El cambio cultural y el impacto del «vulgorepublicanismo»

Dicho lo anterior y descartada la utilidad heurística y práctica de la unicausalidad mediática queremos llamar la atención a una segunda cuestión, muy importante y muy poco estudiada: el fenómeno del cambio cultural que ocurrió en los países latinoamericanos en los últimos quince años y que modificó en gran medida el entramado de valores, actitudes y creencias de las clases y capas populares. Esta es una dimensión que desgraciadamente no ha sido hasta ahora tenida en cuenta en los análisis de la izquierda y del progresismo, más centrados en torno a los componentes más crematísticos de la lucha de clases: salarios, ingresos, ganancias, plusvalías, desempleo, inflación.

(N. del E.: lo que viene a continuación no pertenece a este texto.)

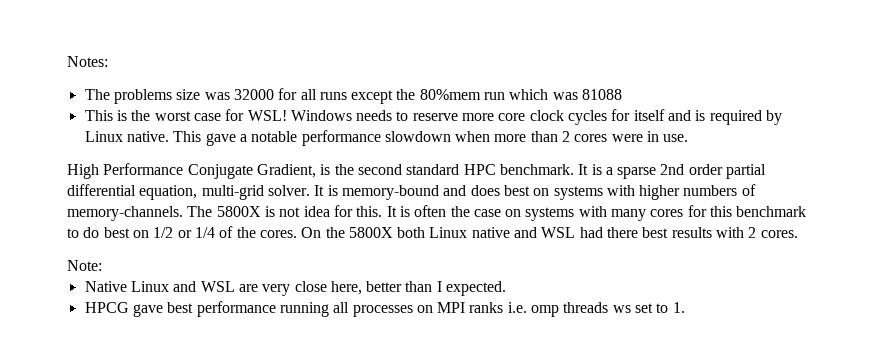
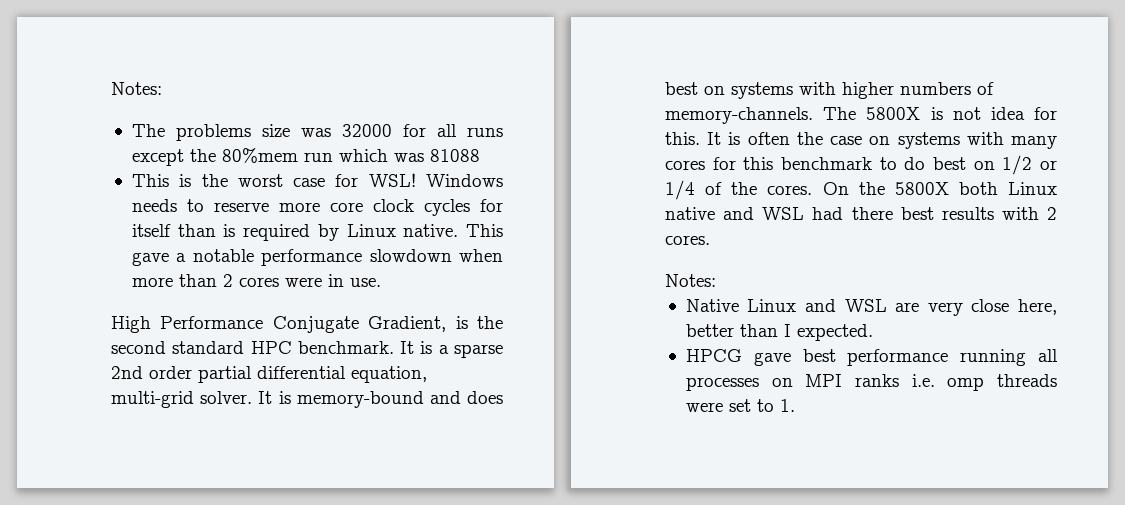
[668,110,692,121] and -> [177,224,216,237] than
[67,260,102,271] Note: -> [665,274,716,287] Notes:
[612,305,631,313] ws -> [685,402,723,412] were

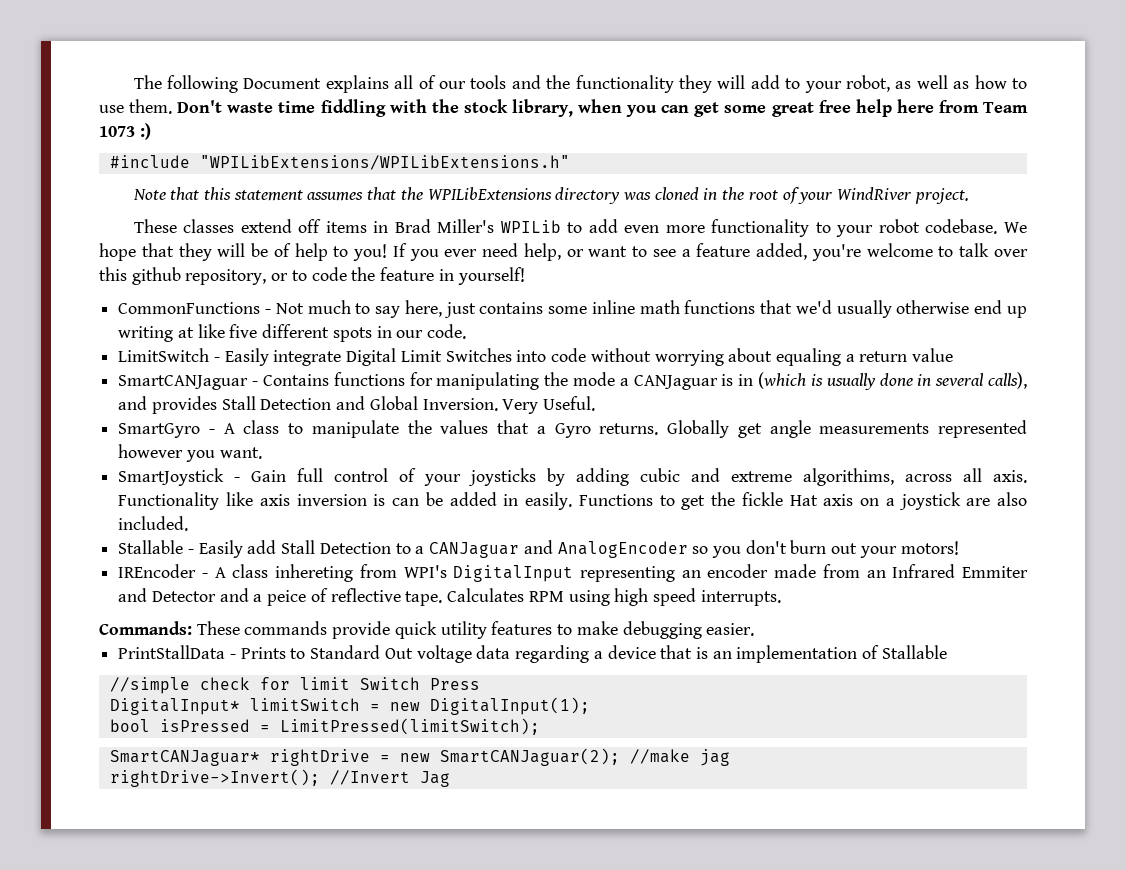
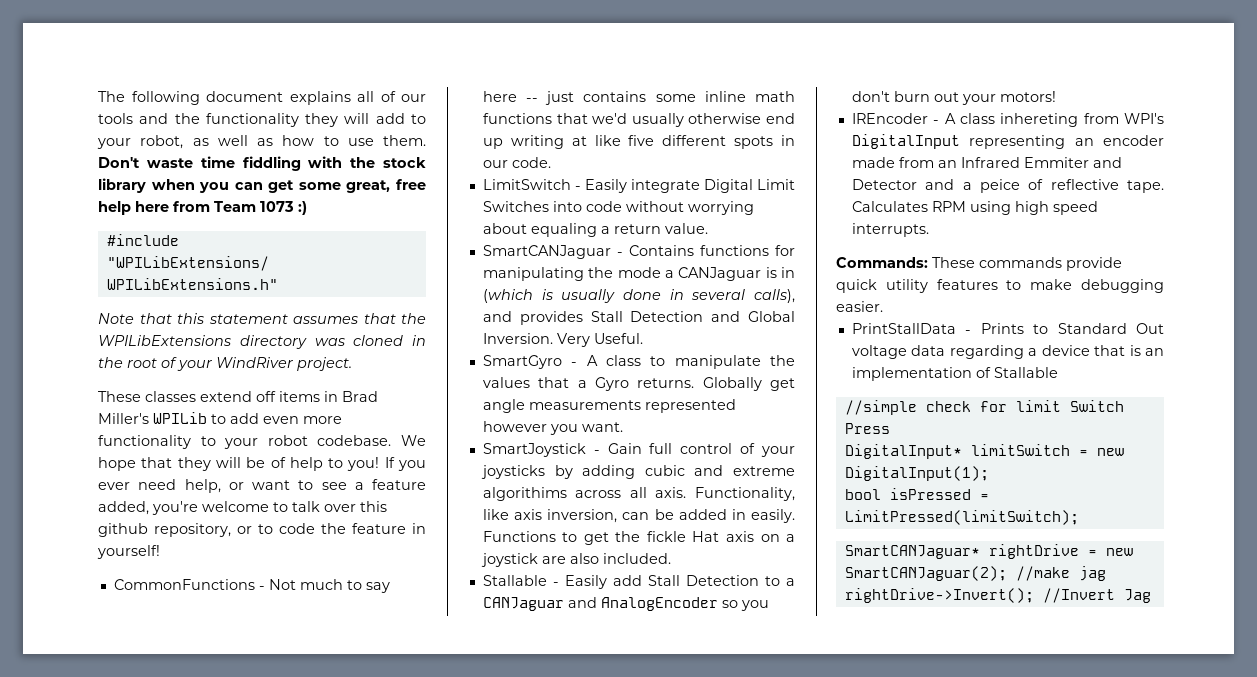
[243,78,322,89] Document -> [206,91,283,102] document
[511,99,573,117] library, -> [98,178,146,193] library
[771,102,814,117] great -> [346,180,391,193] great,
[404,300,442,317] here, -> [482,91,539,102] here --
[912,348,954,362] value -> [664,223,708,234] value.
[803,468,895,486] algorithims, -> [482,487,567,501] algorithims
[118,492,220,510] Functionality -> [695,487,795,501] Functionality,
[296,494,386,506] inversion is -> [547,509,618,523] inversion,

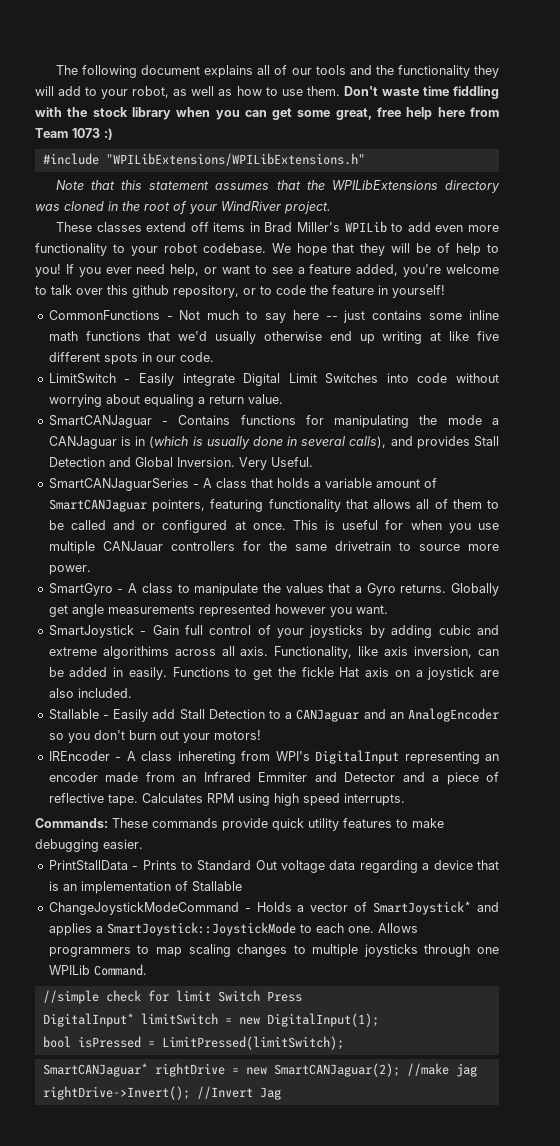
(643, 338) none -> [48,478,437,491] [48,499,499,512] [48,520,499,533] [48,541,499,554] [48,565,91,575] // SmartCANJaguarSeries - A class that holds a variable amount of SmartCANJaguar pointers, featuring functionality that allows all of them to be called and or configured at once. This is useful for when you use multiple CANJauar controllers for the same drivetrain to source more power.
(597, 602) none -> [389,712,404,719] an
[979,179,1020,193] peice -> [446,772,479,785] piece
(1058, 372) none -> [48,901,500,915] [48,922,418,936] [48,944,499,957] [48,964,147,976] // ChangeJoystickModeCommand - Holds a vector of SmartJoystick* and applies a SmartJoystick::JoystickMode to each one. Allows programmers to map scaling changes to multiple joysticks through one WPILib Command.

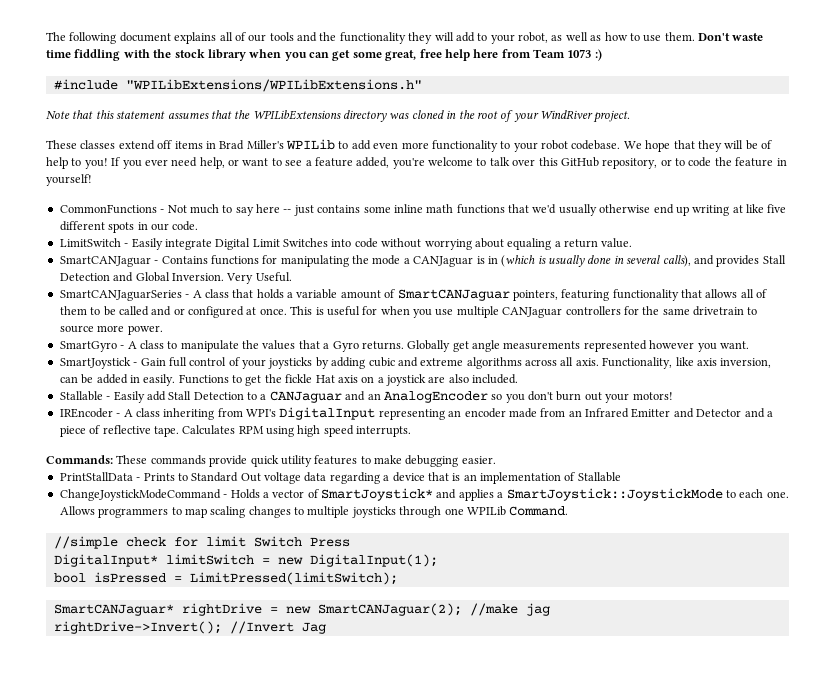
[132,285,169,298] github -> [560,157,599,167] GitHub
[102,541,163,551] CANJauar -> [502,307,563,318] CANJaguar
[102,646,169,659] algorithims -> [466,357,522,369] algorithms
[177,751,236,764] inhereting -> [163,408,215,420] inheriting
[258,772,308,782] Emmiter -> [631,408,671,418] Emitter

Estas dimensiones económicas son cruciales, pero desgraciadamente no son las únicas que cuentan porque todos los procesos vinculados a ellas están mediados por la ideología, el lenguaje y la cultura.

A partir de esa premisa quisiera sugerir que hay un elemento novedoso en la cultura de las clases y capas populares que permite formular algunas conjeturas acerca de las razones por las cuales tres gobiernos que llevaron a cabo ambiciosos programas de política social, que redistribuyeron ingresos, incluyeron a poblaciones secularmente oprimidas y excluidas, repartieron viviendas, abrieron las universidades al pueblo, protegieron minorías (o, en Bolivia, mayorías secularmente marginadas) fueron derrotados por los voceros del neoliberalismo que representaban la perpetuación de aquellas condiciones de opresión y explotación. ¿Cómo explicar este disparate?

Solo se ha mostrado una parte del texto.